■ Data items
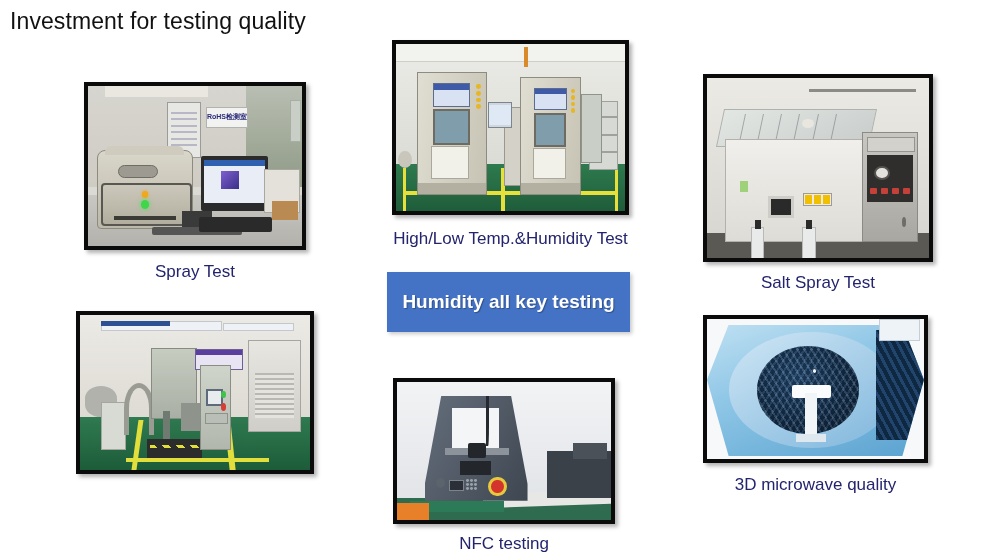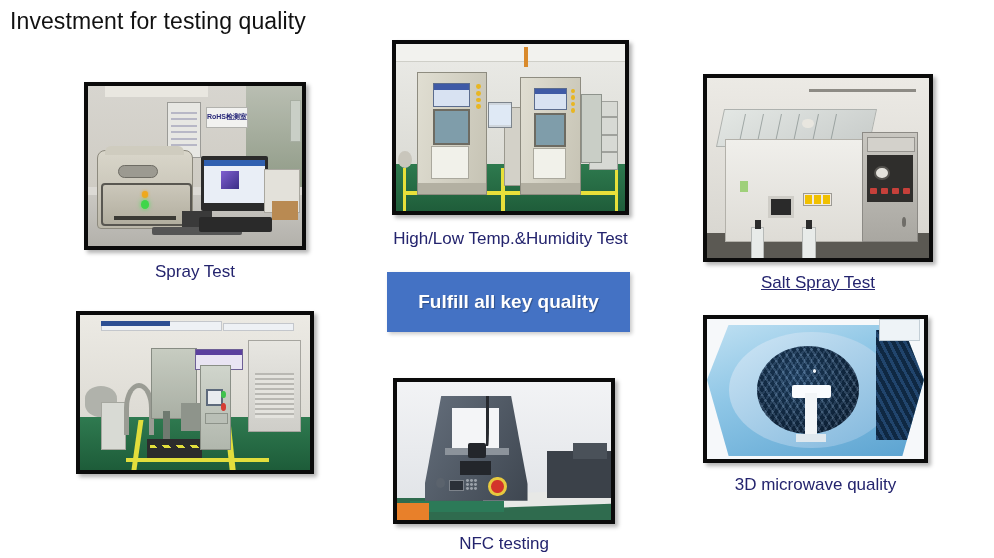--- a/index.html
+++ b/index.html
@@ -371,7 +371,7 @@
           </div>
       </div>
     </div>
-    <div class="caption" style="left:0; top:199px; width:230px;text-decoration:underline;">Salt Spray Test</div>
+    <div class="caption" style="left:0; top:199px; width:230px;">Salt Spray Test</div>
   </div>
 
   <div class="card" style="left:76px; top:311px; width:238px; height:205px;">

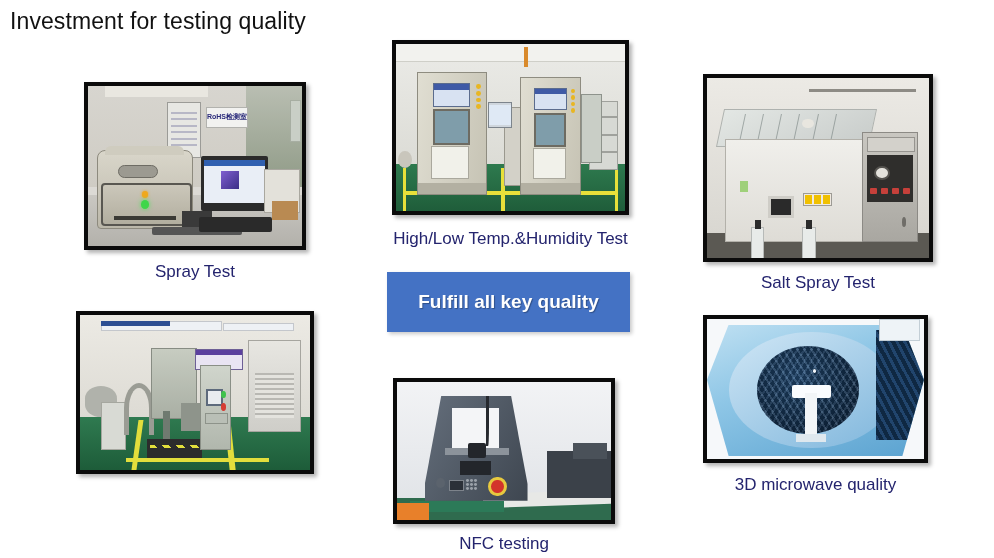--- a/index.html
+++ b/index.html
@@ -470,7 +470,7 @@
 
   <div class="callout" style="left:387px; top:272px; width:243px; height:60px;">
     <div>
-      <div>Fulfill all key quality</div>
+      <div>Humidity all key testing</div>
     </div>
   </div>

■ What you will do
Return each of the lines exactly as they appear above, with no images.

■ Exercise output
--- a/index.html
+++ b/index.html
@@ -371,7 +371,7 @@
           </div>
       </div>
     </div>
-    <div class="caption" style="left:0; top:199px; width:230px;text-decoration:underline;">Salt Spray Test</div>
+    <div class="caption" style="left:0; top:199px; width:230px;">Salt Spray Test</div>
   </div>
 
   <div class="card" style="left:76px; top:311px; width:238px; height:205px;">

--- a/index.html
+++ b/index.html
@@ -470,7 +470,7 @@
 
   <div class="callout" style="left:387px; top:272px; width:243px; height:60px;">
     <div>
-      <div>Fulfill all key quality</div>
+      <div>Humidity all key testing</div>
     </div>
   </div>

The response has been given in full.